==== RECORDS FOR THE EXERCISE

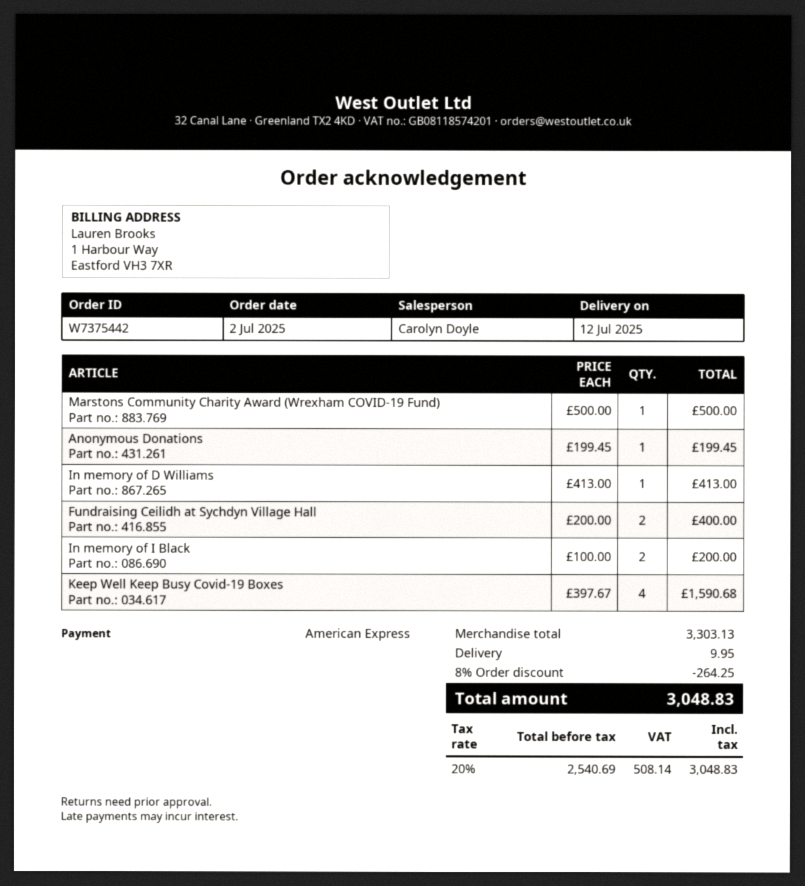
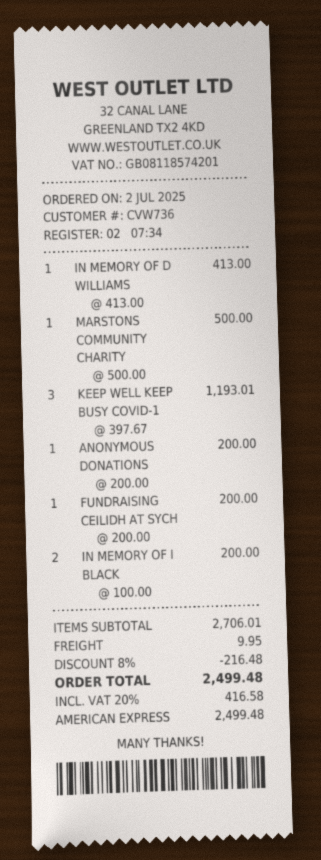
Anonymous Donations: 1 x 199.45 = 199.45 -> 1 x 200.00 = 200.00
Fundraising Ceilidh at Sychdyn Village Hall: 2 x 200.00 = 400.00 -> 1 x 200.00 = 200.00
Keep Well Keep Busy Covid-19 Boxes: 4 x 397.67 = 1590.68 -> 3 x 397.67 = 1193.01
subtotal: 3303.13 -> 2706.01
discount: 8% = 264.25 -> 8% = 216.48
tax: 20% = 508.14 -> 20% = 416.58
total: 3048.83 -> 2499.48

========

> [TASK GOAL]
Restate, word for word, the final stretch of the entries above: the line containing "Keep Well Keep" and every line after it, up to and including the last.

> [EXERCISE SOLUTION]
Keep Well Keep Busy Covid-19 Boxes: 4 x 397.67 = 1590.68 -> 3 x 397.67 = 1193.01
subtotal: 3303.13 -> 2706.01
discount: 8% = 264.25 -> 8% = 216.48
tax: 20% = 508.14 -> 20% = 416.58
total: 3048.83 -> 2499.48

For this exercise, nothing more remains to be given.